The guy at the next table was 33, I'm guessing 33 because he was young enough to still be a master-of-the-universe and old enough to know better. His hair was short, but oiled anyway in the fashion of Leonardo DiCaprio playing a businessman in a Martin Scorcese hit-film, he wore a dark suit and an open collar dress shirt that looked like it needed a tie. His date was more like 23, with bright red hair and a basic black dress that amplified her assets. She even laughed at jokes missing their punchlines.
We could hear every word of their conversation--he did all the talking, she did most of the laughing--and very little of our own. "He's a stock trader," my friend said, "they talk very loudly and as if they're the only people in the world."
We started talking as loudly. The couple beside us didn't seem to notice. When our cannolli came, we rejected it loudly and with emphasis because it was so awful and so that the waiter knew we meant business.

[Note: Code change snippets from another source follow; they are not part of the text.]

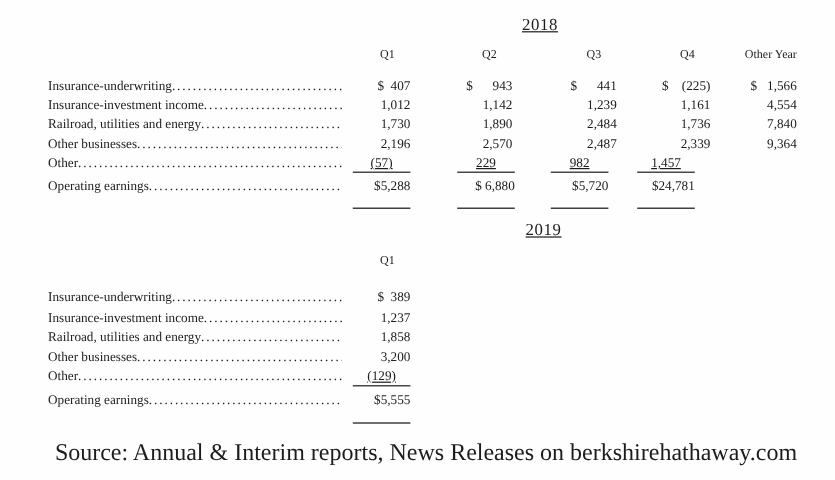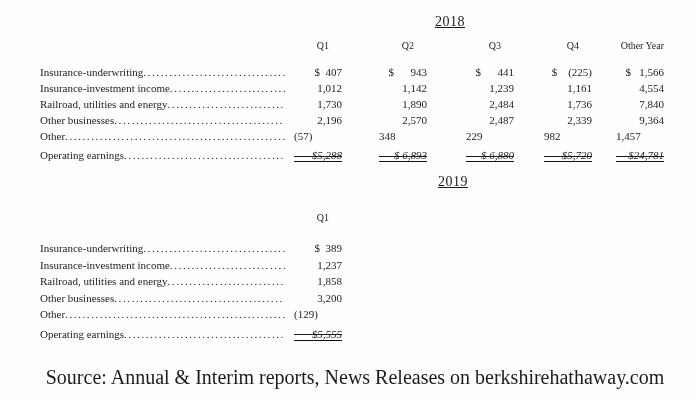--- a/index.html
+++ b/index.html
@@ -46,8 +46,8 @@
   .vcell { text-align: right; box-sizing: border-box; flex: none; }
   .num { white-space: pre; }
   .num.n-rule {
-    display: inline-block; min-width: 48px; text-align: left;
-    border-bottom: 1px solid #1c1c1c; padding-bottom: 14px;
+    display: inline-block; min-width: 48px; text-align: center;
+    border-bottom: 1px solid #1c1c1c; padding-bottom: 1px; text-decoration: underline;
   }
   .num.n-total {
     display: inline-block; min-width: 48px; text-align: right;

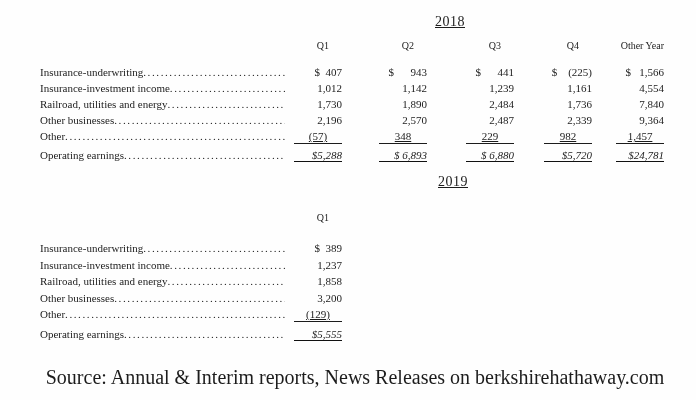--- a/index.html
+++ b/index.html
@@ -126,7 +126,6 @@
           <span class="dots"></span>
         </span>
         <span class="vcell" style="width: 57px;"><span class="num n-rule">(57)</span></span>
-        <span class="vcell" style="width: 85px;"><span class="num n-rule">348</span></span>
         <span class="vcell" style="width: 87px;"><span class="num n-rule">229</span></span>
         <span class="vcell" style="width: 78px;"><span class="num n-rule">982</span></span>
         <span class="vcell" style="width: 72px;"><span class="num n-rule">1,457</span></span>

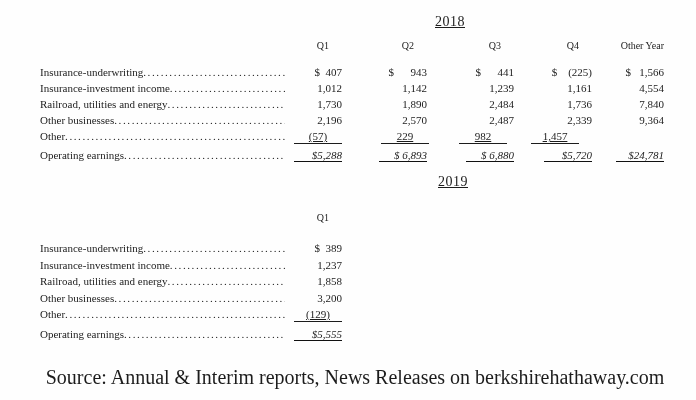--- a/index.html
+++ b/index.html
@@ -51,7 +51,7 @@
   }
   .num.n-total {
     display: inline-block; min-width: 48px; text-align: right;
-    border-bottom: 1.5px solid #111; padding-bottom: 0; font-style: italic;
+    border-bottom: 1.5px solid #111; padding-bottom: 12px;
   }
 
   .source-line {

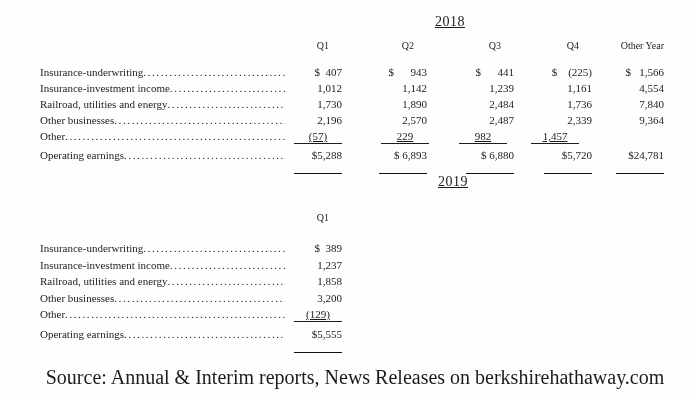--- a/index.html
+++ b/index.html
@@ -136,7 +136,6 @@
           <span class="dots"></span>
         </span>
         <span class="vcell" style="width: 57px;"><span class="num n-total">$5,288</span></span>
-        <span class="vcell" style="width: 85px;"><span class="num n-total">$ 6,893</span></span>
         <span class="vcell" style="width: 87px;"><span class="num n-total">$ 6,880</span></span>
         <span class="vcell" style="width: 78px;"><span class="num n-total">$5,720</span></span>
         <span class="vcell" style="width: 72px;"><span class="num n-total">$24,781</span></span>

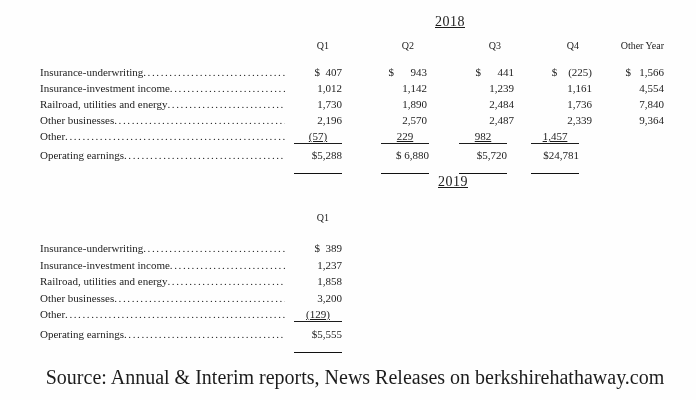--- a/index.html
+++ b/index.html
@@ -18,7 +18,7 @@
     letter-spacing: 0.5px;
   }
   #y2018 { left: 435px; top: 14px; }
-  #y2019 { left: 438px; top: 174px; }
+  #y2019 { left: 438px; top: 185px; }
 
   .fin-table { position: absolute; left: 40px; width: 630px; }
   #t2018 { top: 40px; }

Talking loudly was fun, not only could we hear one another but we both became far more aware of what we were saying. There was power in loudness, I could feel the power building to a crescendo in which I would soon could become the loudest, most powerful person in the room.
Then the check came, there's always a quiet when the check comes. We both thanked the waiter in calm, measured tones. (Another restaurant phenomenon:the habit of thanking the waiter when the check comes.)
When we stood up and gathered our things to leave, the stock trader at the next table said to us, "I guess I shouldn't order the cannolli, right?"